Earlier this year, the bill died in the Senate before the end of the last parliamentary session. Now that the Liberals have a minority government, they want to make regulating the internet a top priority.
“We promised to bring in some bills very quickly. C-10 is one of them,” said Rodriguez after being sworn in.
“We made many promises to table important bills in the first 100 days and that includes the broadcasting bill. We need that bill. We have to modernize it.”
The law, which proposes to update Canada’s Broadcasting Act to meet the current digital media landscape, has been cited by many experts as a threat to Canadians’ right to freedom of expression.
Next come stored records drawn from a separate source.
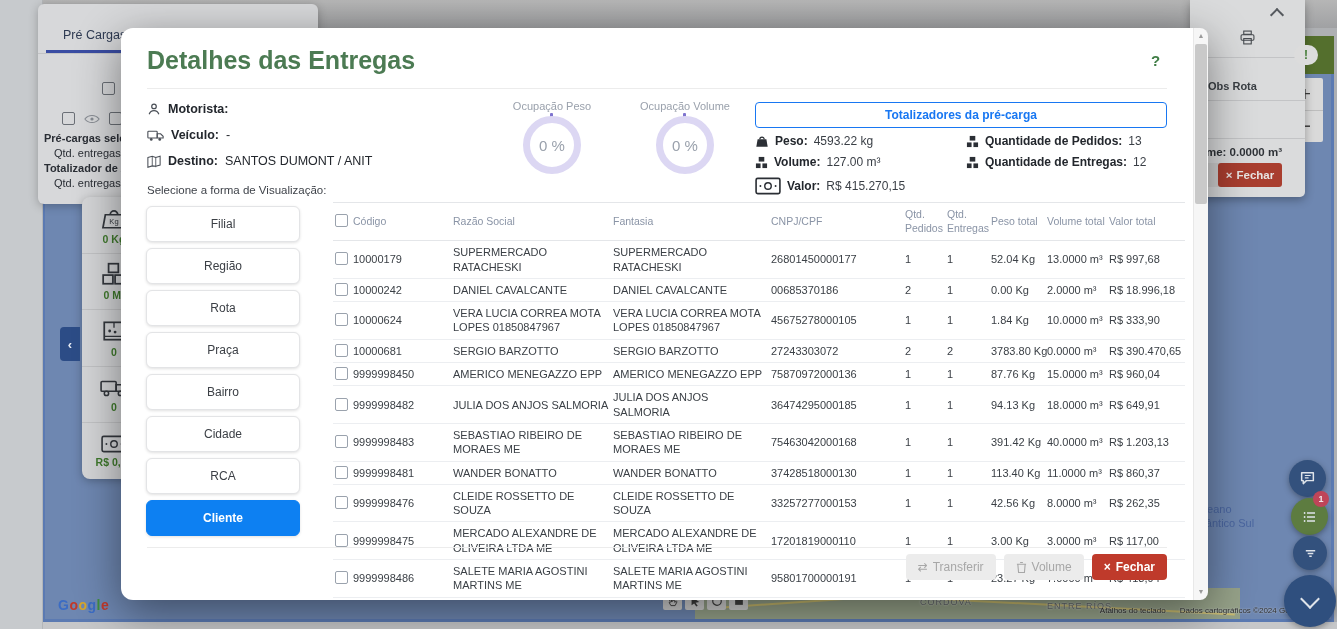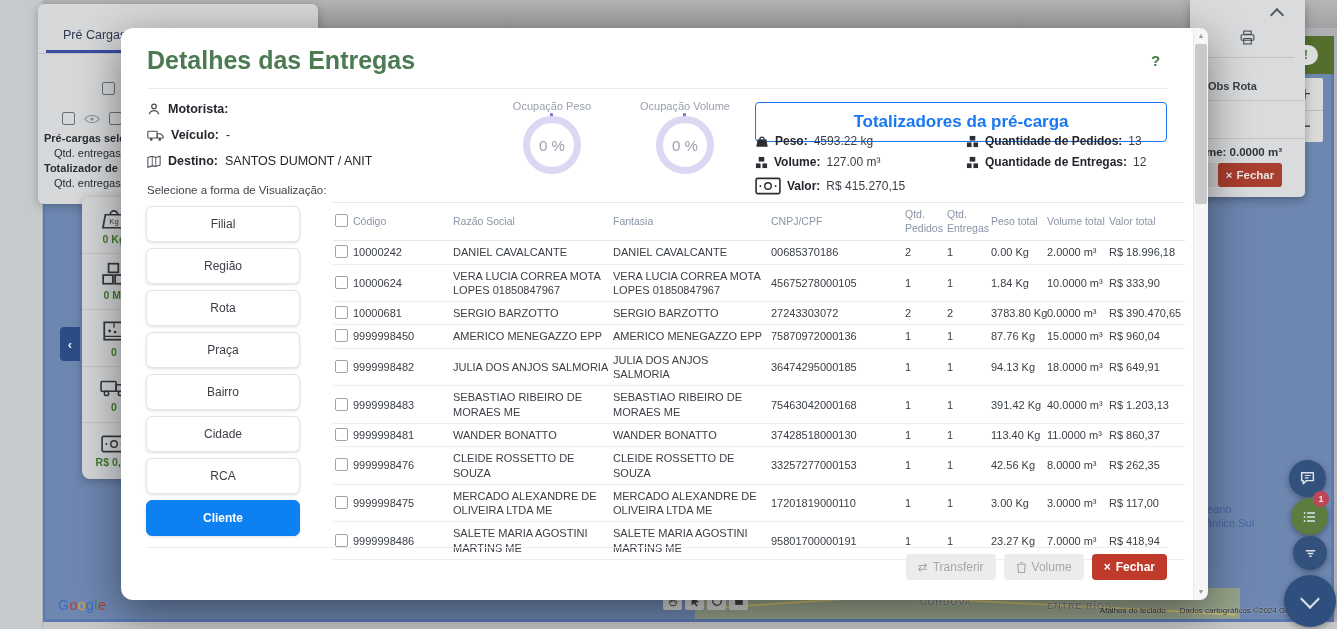"Totalizadores da pré-carga" .totbox { font-size: 17px -> 12px; height: 40px -> 26px }
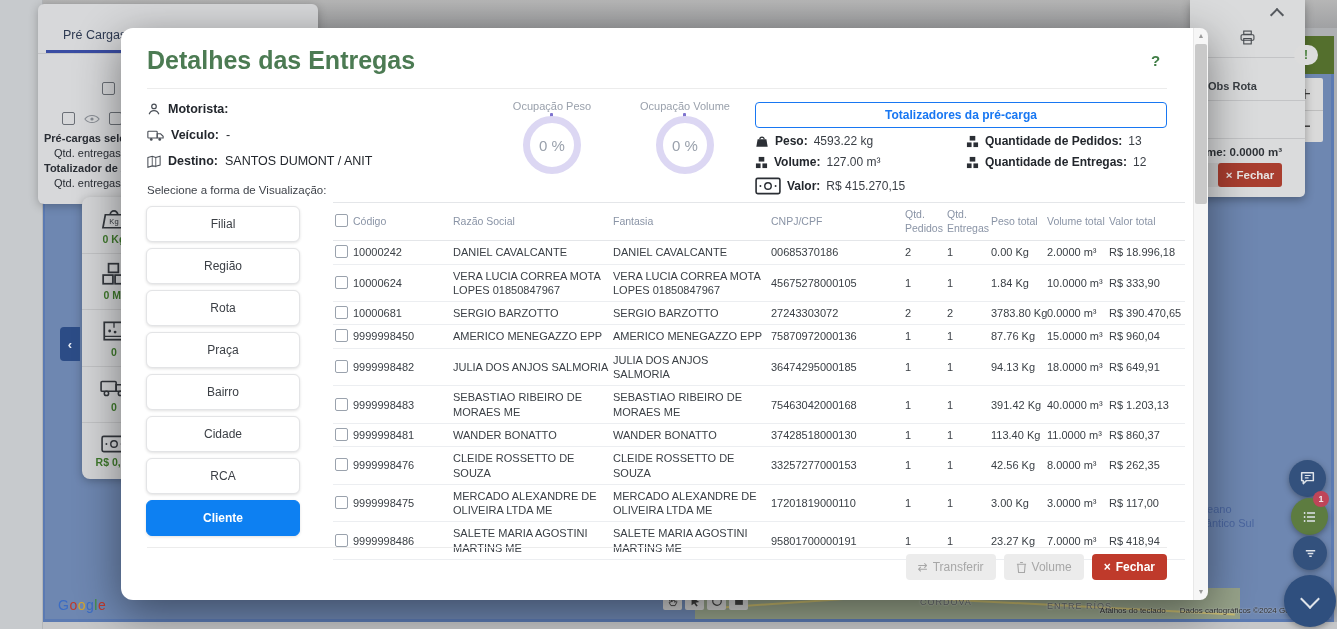"10000179" tr { html: none -> <tr> <td><span></span>10000179</td> <td>SUPERMERCADO RATACHESKI</td> <td>SUPERMERCADO RATACHESKI</td> <td>26801450000177</td> <td>1</td> <td>1</td> <td>52.04 Kg</td> <td>13.0000 m³</td> <td>R$ 997,68</td> </tr> }
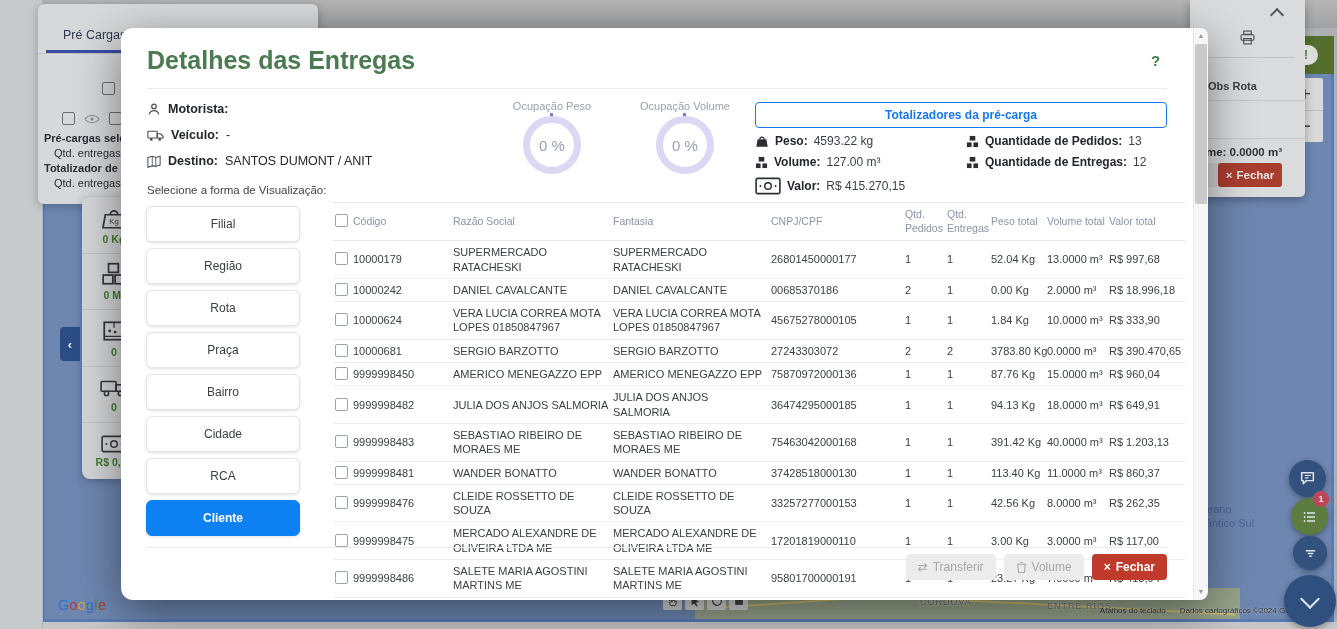"Google" .google { font-weight: normal -> bold }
When debating the law, the Liberals removed an amendment to the bill which effectively served to protect user-generated content from Canadian Radio-Television Commission (CRTC) oversight.
Some critics of the bill argued that removing the amendment effectively placed the content ordinary Canadians posted online under government control.
Several former CRTC commissioners have already strongly come out against the bill. In May, both CRTC ex-chair Konrad von Finckenstein and former CRTC commissioner Timothy Denton signed a petition which labelled the bill as “authoritarian.”
“It appears Canada is not immune to the growing trend of government intervention to curtail freedom and seek to control parts of the internet’s infrastructure in ways reminiscent of actions taken by authoritarian governments,” wrote the petition.
“We are Canadian internet policy and technical professionals writing as concerned experts and on behalf of all those who care about the future of a free and open internet.”
In response to criticism, former Canadian Heritage minister Steven Guilbeault referred to those who opposed the law as “extremists”.